» ACTIVITY
Of the lines below, report only those that contain "none".

» DATA SUPPLIED
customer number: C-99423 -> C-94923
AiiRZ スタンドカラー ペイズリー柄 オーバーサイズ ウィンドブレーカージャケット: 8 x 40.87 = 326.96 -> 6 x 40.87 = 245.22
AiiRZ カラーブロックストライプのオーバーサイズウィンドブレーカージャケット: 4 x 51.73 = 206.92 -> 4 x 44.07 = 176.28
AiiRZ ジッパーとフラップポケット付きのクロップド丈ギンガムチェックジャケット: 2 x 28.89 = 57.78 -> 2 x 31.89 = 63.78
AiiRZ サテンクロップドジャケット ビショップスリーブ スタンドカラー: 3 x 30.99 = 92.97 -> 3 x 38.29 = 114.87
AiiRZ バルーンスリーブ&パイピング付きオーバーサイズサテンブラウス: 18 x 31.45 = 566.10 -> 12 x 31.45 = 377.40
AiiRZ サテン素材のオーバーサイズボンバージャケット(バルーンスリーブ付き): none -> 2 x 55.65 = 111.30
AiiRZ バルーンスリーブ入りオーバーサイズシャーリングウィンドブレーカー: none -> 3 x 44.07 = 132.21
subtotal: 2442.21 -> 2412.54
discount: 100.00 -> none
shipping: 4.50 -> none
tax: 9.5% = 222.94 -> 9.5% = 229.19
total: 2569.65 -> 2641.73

--

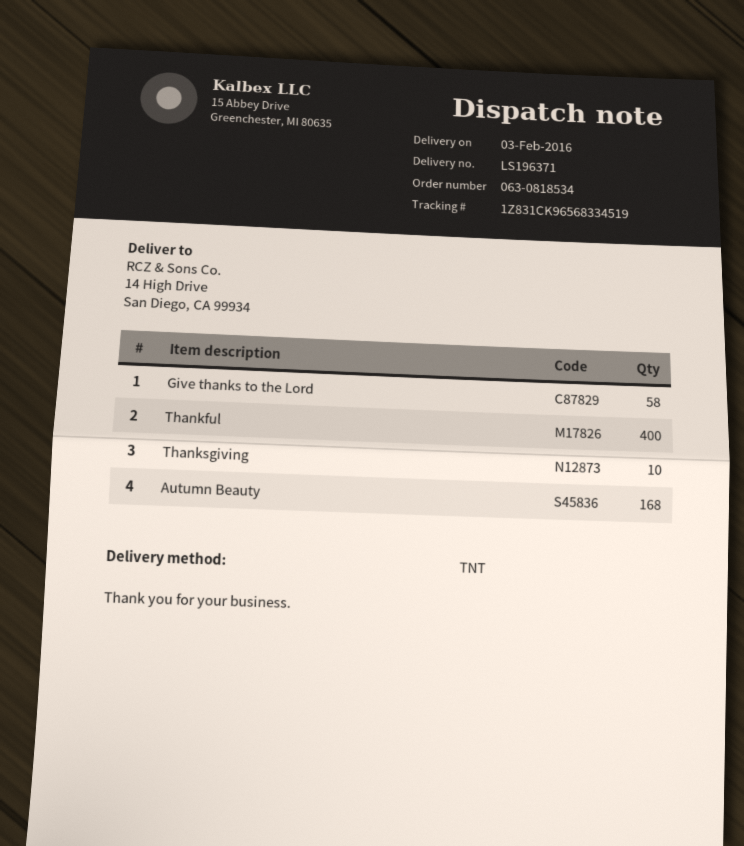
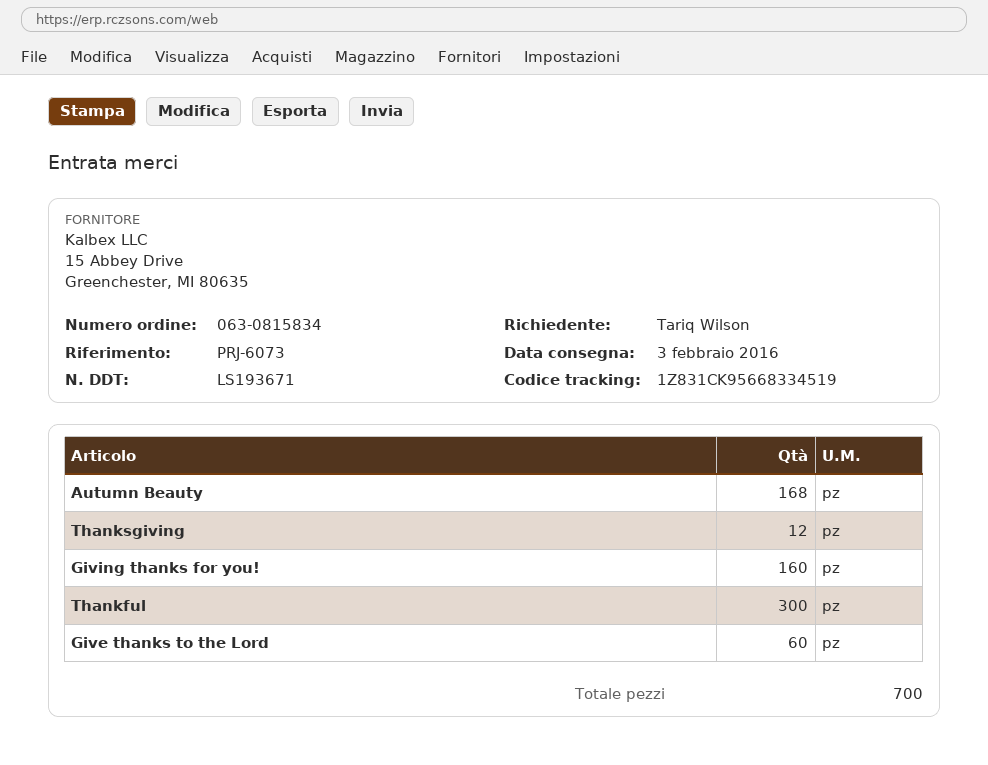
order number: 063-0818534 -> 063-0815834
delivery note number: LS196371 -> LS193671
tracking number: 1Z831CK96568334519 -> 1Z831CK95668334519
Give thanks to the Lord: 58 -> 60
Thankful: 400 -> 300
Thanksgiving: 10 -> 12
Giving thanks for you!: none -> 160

» OUTPUT OF THE TASK
AiiRZ サテン素材のオーバーサイズボンバージャケット(バルーンスリーブ付き): none -> 2 x 55.65 = 111.30
AiiRZ バルーンスリーブ入りオーバーサイズシャーリングウィンドブレーカー: none -> 3 x 44.07 = 132.21
discount: 100.00 -> none
shipping: 4.50 -> none
Giving thanks for you!: none -> 160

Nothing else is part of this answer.